STRATEGIC HEALTHCARE PURCHASING ARRANGEMENTS WITHIN THE NATIONAL HEALTH INSURANCE FUND (NHIF) IN TANZANIA

Author: August Kuwawenaruwa

As many countries in Africa aim to achieve Universal Health Coverage (UHC), Strategic Health Purchasing has received growing attention in Tanzania, a low and middle-income country. Purchasing is among the three core functions of healthcare financing, where pooled revenue is allocated to health providers in return for the provision of healthcare services to the population based on their healthcare needs and priorities.

The Tanzanian government is committed to achieving universal health coverage (UHC) by ensuring that everybody has access to quality healthcare services and is protected against the financial risk that could arise as a result of paying for health care services. The National Health Insurance Fund (NHIF) is a social health insurance institution which has been applying ‘purchaser-provider split’ with the primary objective of ensuring accessibility of health care services to people.

The NHIF scheme in Tanzania was formulated through the NHIF Act CAP 395 and initially started with civil servants and later on expanded enrolment to the private sector, and more recently, private individuals who are willing and able to pay the premiums. Members employed in public and private sectors contribute to the Fund a total of 6 per cent of their basic monthly salary – equally shared between employer and employee. Premiums collected are pooled at the national level. As of June 2020, about 8 per cent of the Tanzanian population covering contributors and their beneficiaries was insured through NHIF.

I participated in an assessment of purchasing functions at NHIF, whose objective was to track general trends in strategic purchasing activities at the country level to inform country priorities for investment. The following questions guided the assessment: – are there explicit benefit packages, and how are the packages determined? Is there selective contracting with providers? What are the requirements to be contracted, and what is the process? What are the provider payment system(s) used to pay providers for health care services? How are provider payment rates determined? How is provider performance monitored? In this blog post, I present the purchasing arrangements and functions within the NHIF in contributing to knowledge on purchasing in public health insurance in Tanzania.

Benefits package

NHIF has an explicit benefit package offered to its members covering both outpatient and in-patient services based on the membership category. NHIF uses various platforms to inform improvements to the benefits package, create awareness, identify beneficiary needs and respond to beneficiary questions such as customer surveys, client service days, and public events such as the Dar es Salaam International Trade Fair (‘Saba Saba’) and the Agricultural Exhibition (‘Nane Nane‘). Also, providers give feedback/proposals to the NHIF management based on services sought at their facilities.

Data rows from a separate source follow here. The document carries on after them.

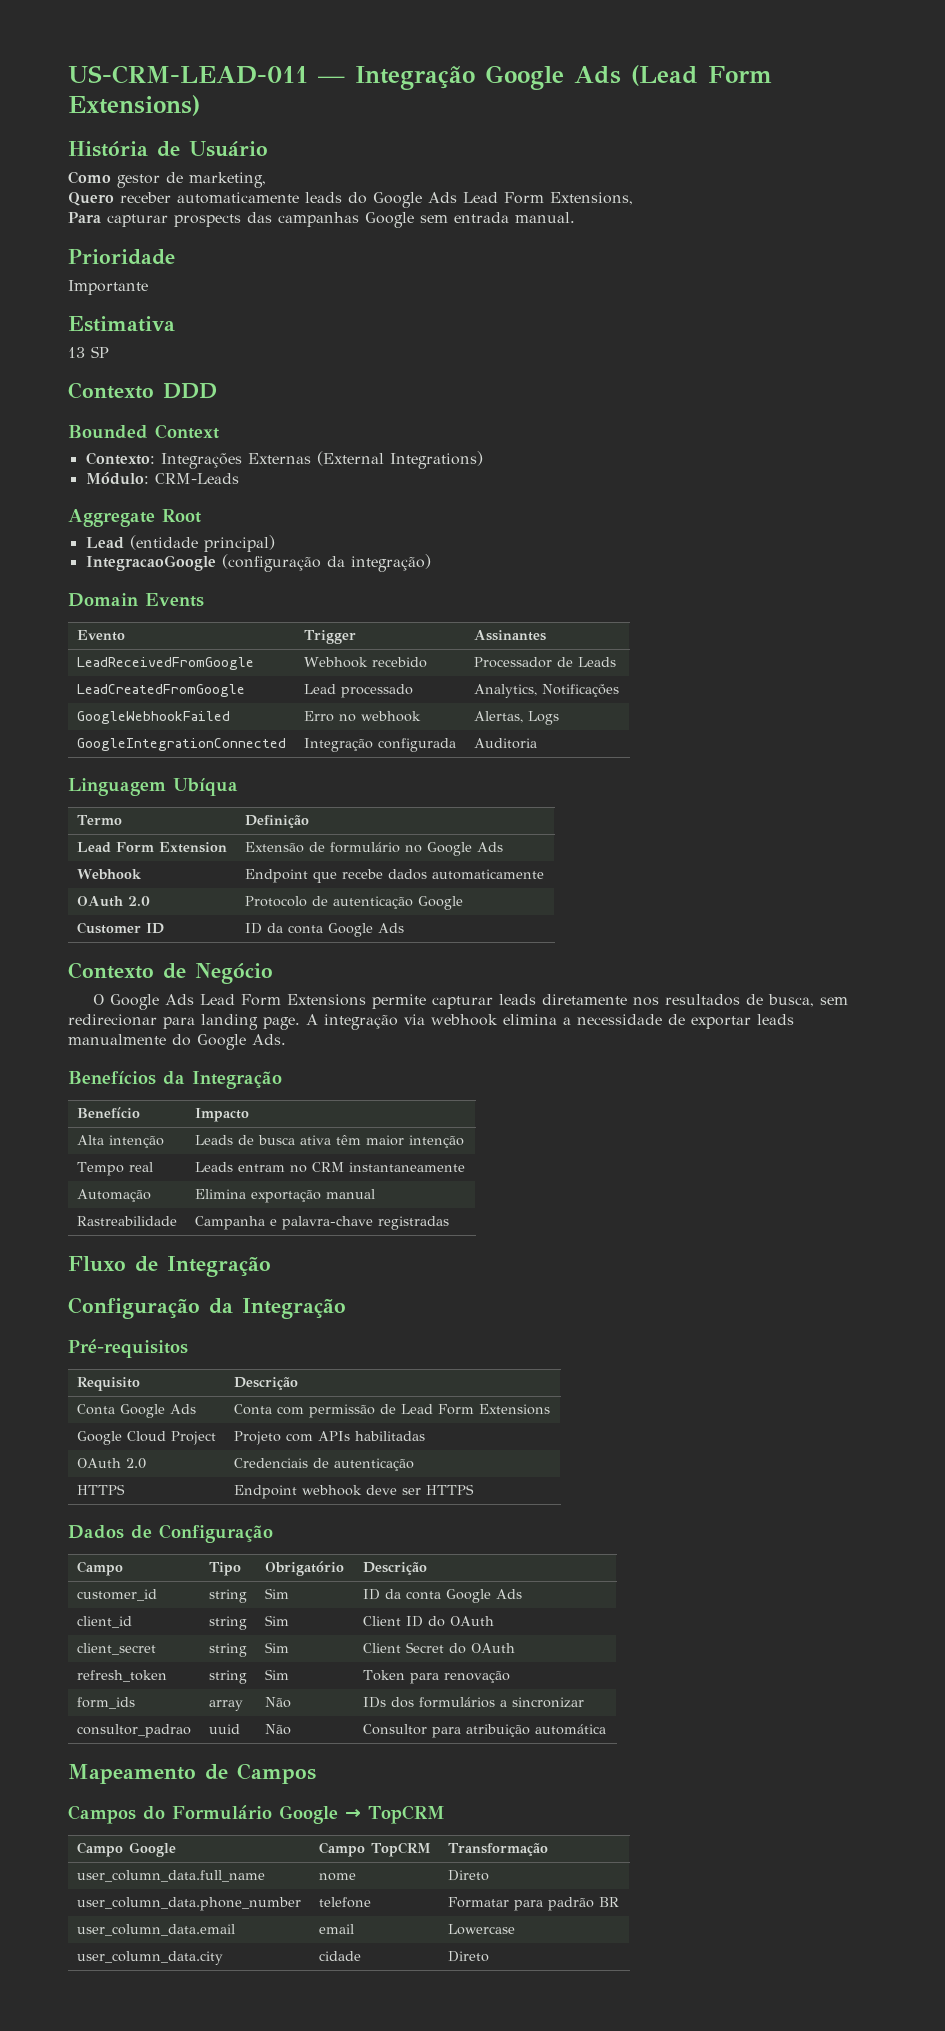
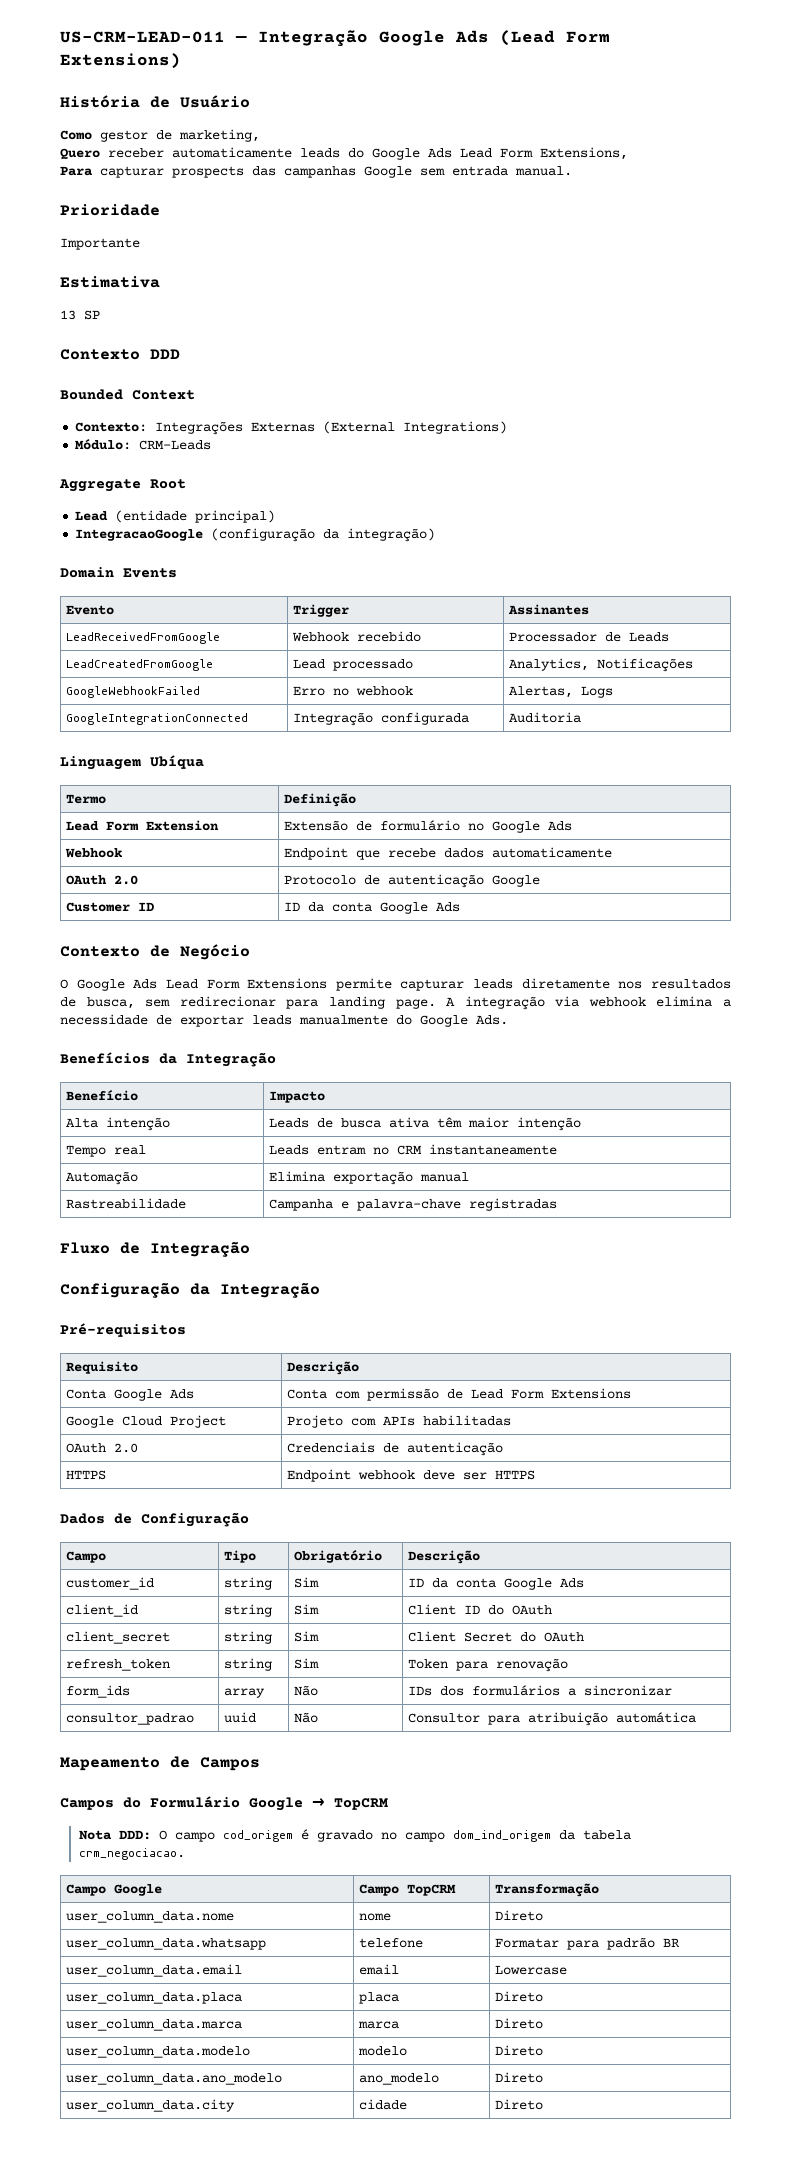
+ Nota DDD: O campo cod_origem é gravado no campo dom_ind_origem da tabela crm_negociacao.
- user_column_data.full_name | nome | Direto
+ user_column_data.nome | nome | Direto
- user_column_data.phone_number | telefone | Formatar para padrão BR
+ user_column_data.whatsapp | telefone | Formatar para padrão BR
+ user_column_data.placa | placa | Direto
+ user_column_data.marca | marca | Direto
+ user_column_data.modelo | modelo | Direto
+ user_column_data.ano_modelo | ano_modelo | Direto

NHIF beneficiaries have access to a 24-hour toll-free number staffed by the NHIF help desk in case of any complaints or suggestions. In 2019, membership categories and benefits packages were revised, and new benefits packages were established based on age, the number of dependants and the ability to pay the premium.

Contracting providers

NHIF has accredited more than 7,700 health facilities countrywide including dispensaries, health centres, district hospitals, regional referral hospitals, zonal referral hospitals, and national referral hospitals with a mix of ownership – public, faith-based and privately owned facilities. NHIF beneficiaries may access healthcare services in any NHIF accredited facilities. Also, the fund has accredited specialized clinics, stand-alone diagnostic centres, pharmacies in urban areas as well as Accredited Drug Dispensing Outlets (ADDO’s) in the rural areas. Accreditation may be initiated by NHIF or by providers requesting a contractual agreement with the fund.

Provider payment system

NHIF covers entitled services, and there are co-payments based on the membership category. NHIF provider payment rates are informed by actuarial analysis and are based on service provision assessments during accreditation, and sometimes through negotiation during the contracting process. NHIF uses fee-for-service set prospectively to reimburse accredited healthcare providers. Providers submit claims every month – both electronic and paper – to the nearest NHIF office where claims are audited by NHIF medical specialists, to ensure appropriate case management. Claims are validated by checking facility registers and in some cases, through client calls. In most cases, validated claims are paid within 30 days.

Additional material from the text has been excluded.